Starchy carbs and natural whole grains? YESSS! Even on the pre-contest diet, I still take high carb “re-feed” days (and man is that bread and pasta good!) What if you don’t want grains or you don’t want dairy, etc etc? NO PROBLEM! Don’t eat them! The flexibility works both ways. On a bodybuilding nutrition program, you don’t have to eat anything you don’t want, and you CAN eat just about any real food you do want!
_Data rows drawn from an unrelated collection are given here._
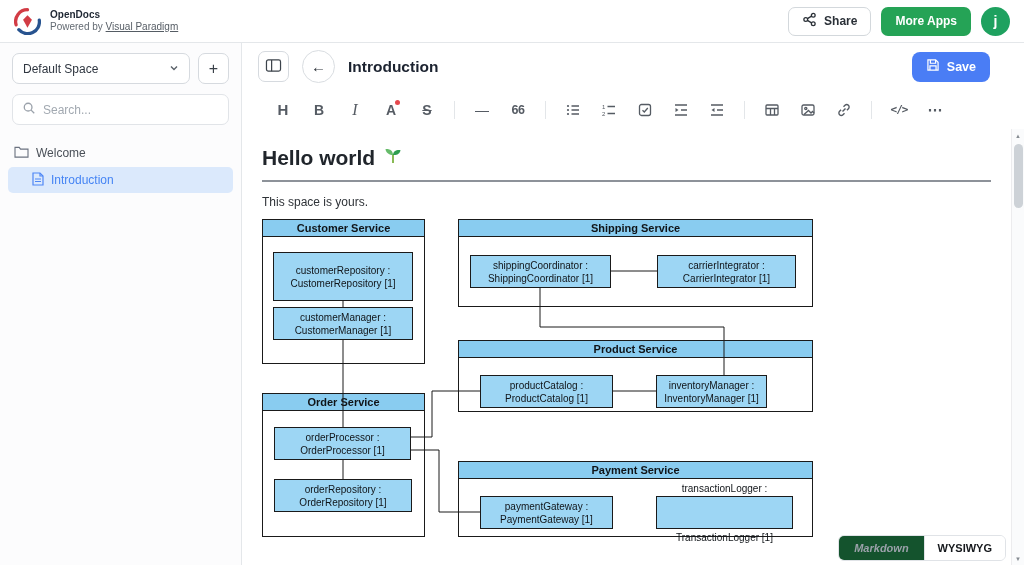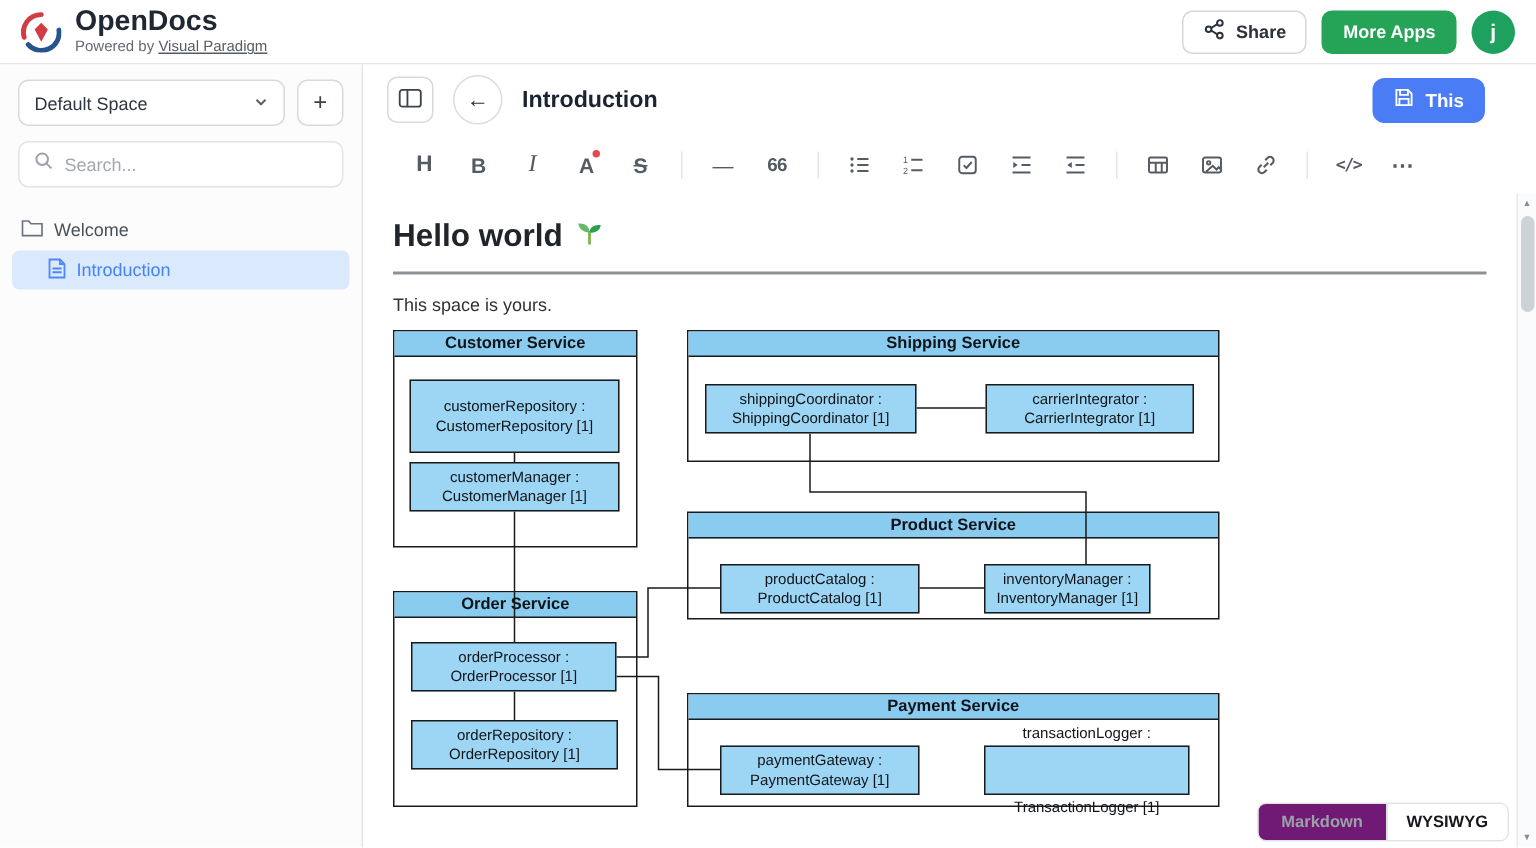"OpenDocs" .app-name { font-size: 19px -> 10px }
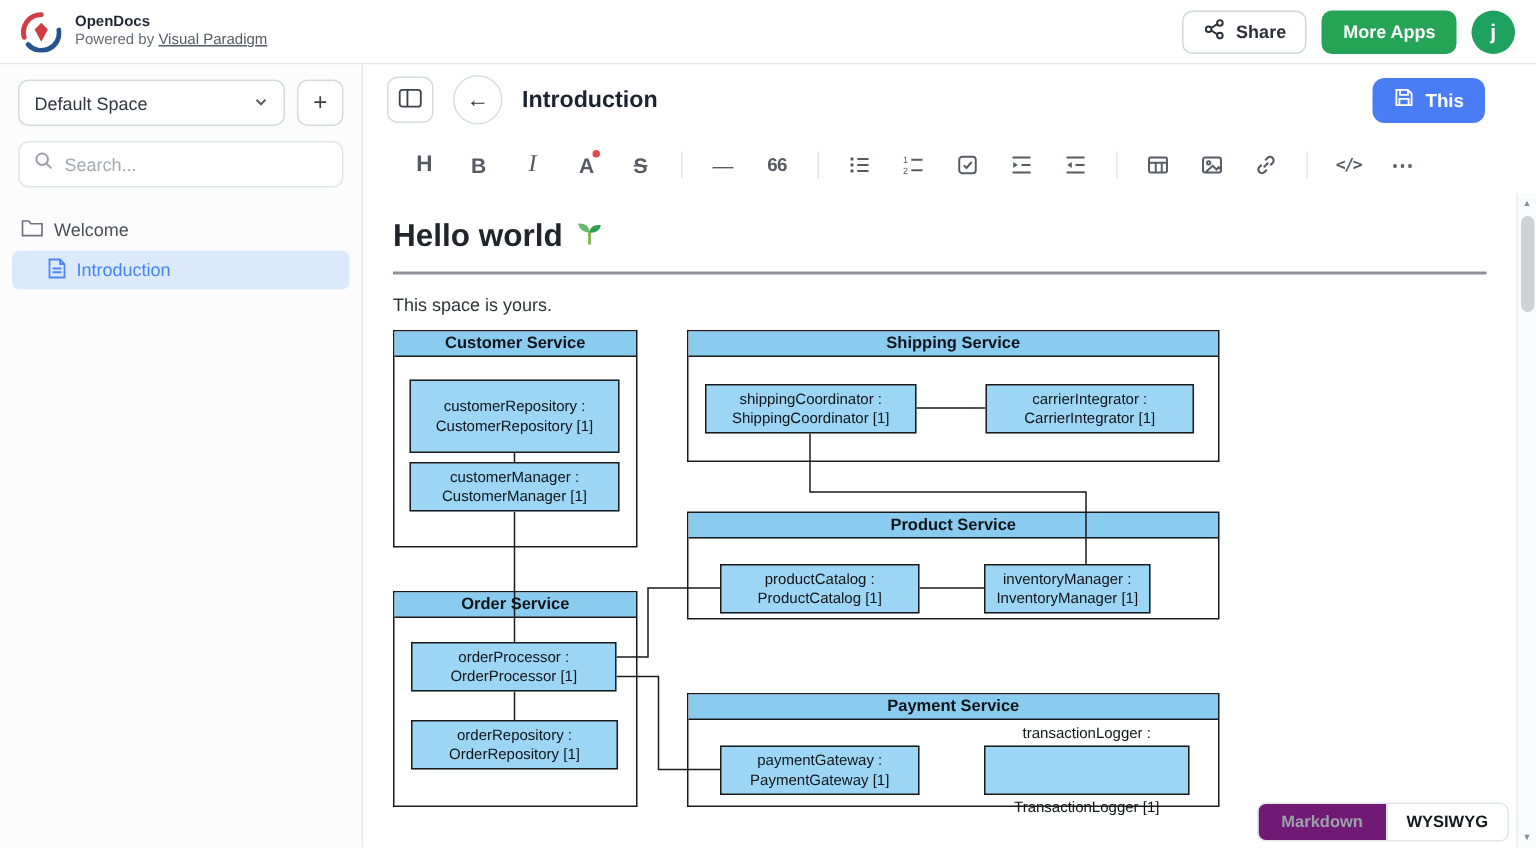"This" span { text: This -> Save }
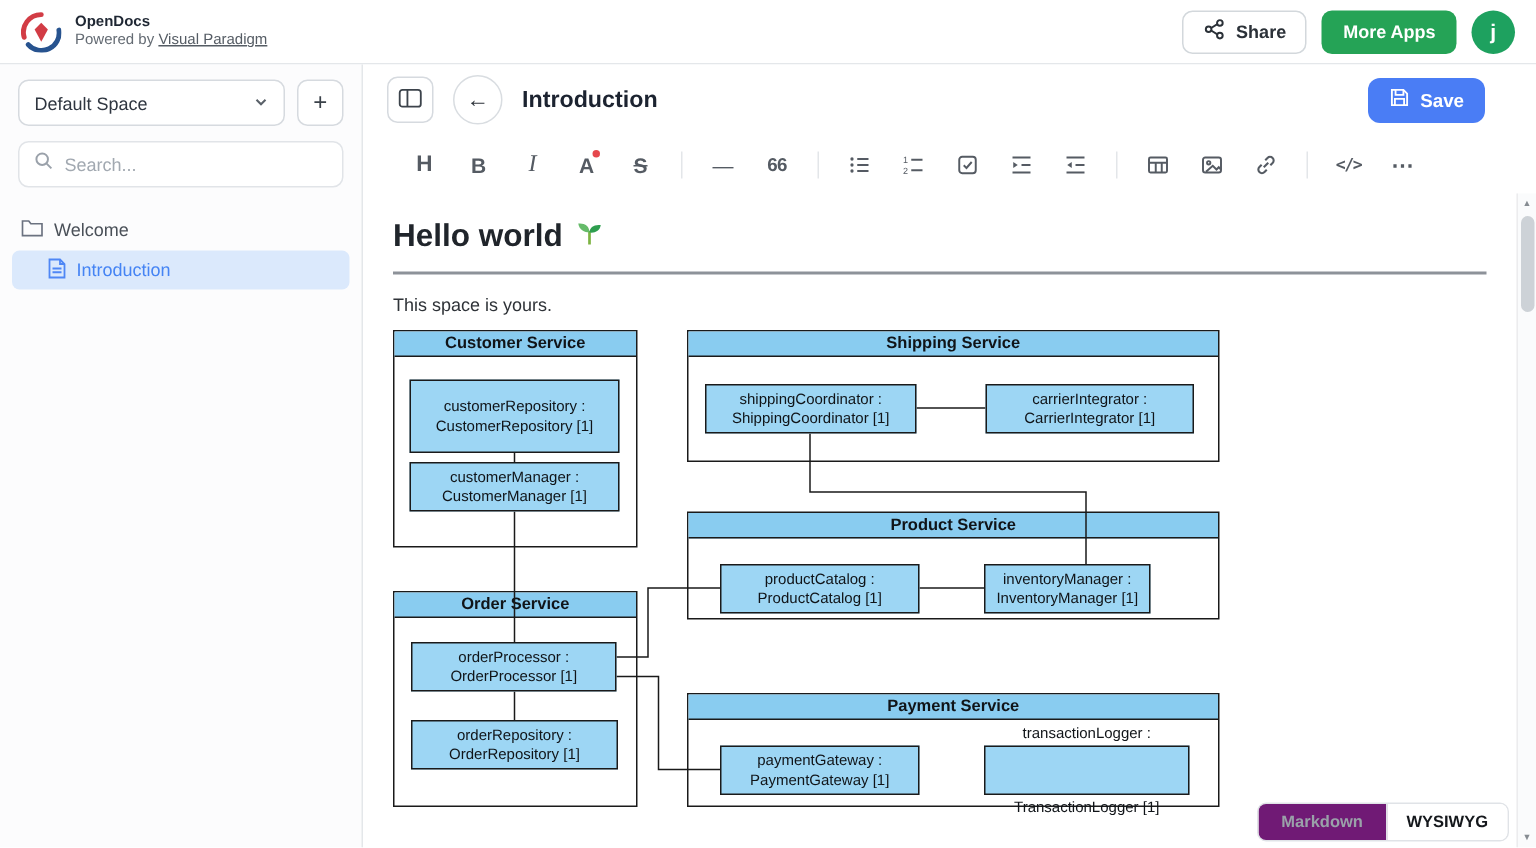"Markdown" .mode-markdown { background: #701a75 -> #14532d; font-style: none -> italic }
Now, OF COURSE we don’t recommend drinking soda or eating candy bars, but come on – that’s not even real food – that’s, like Michael Pollan once said, “edible food like substances.” Processed foods and refined junk food shouldn’t even have to enter the conversation. We’re talking about REAL FOOD here.

But even with “junk food” you have leeway.

At least a couple times a week, I go out to really nice restaurants and eat any damn thing I please. Wine? Check! Bread? check! Dessert? Not often, but if I want it, SURE! Or, maybe I just go around the corner and grab a couple of big slices of cheesy pizza!

How is THAT possible? Easy. There’s a “compliance rule” built into a good bodybuilding nutrition program.

For example, If I have a list of “staple” foods that I eat every day, I stick to that about 90% of the time and then the other 10%, I eat whatever the heck I want. Absolutely NOTHING forbidden. Anything goes. AND – it’s easier for us because we train so hard. Couch potatoes can’t get away with it so much.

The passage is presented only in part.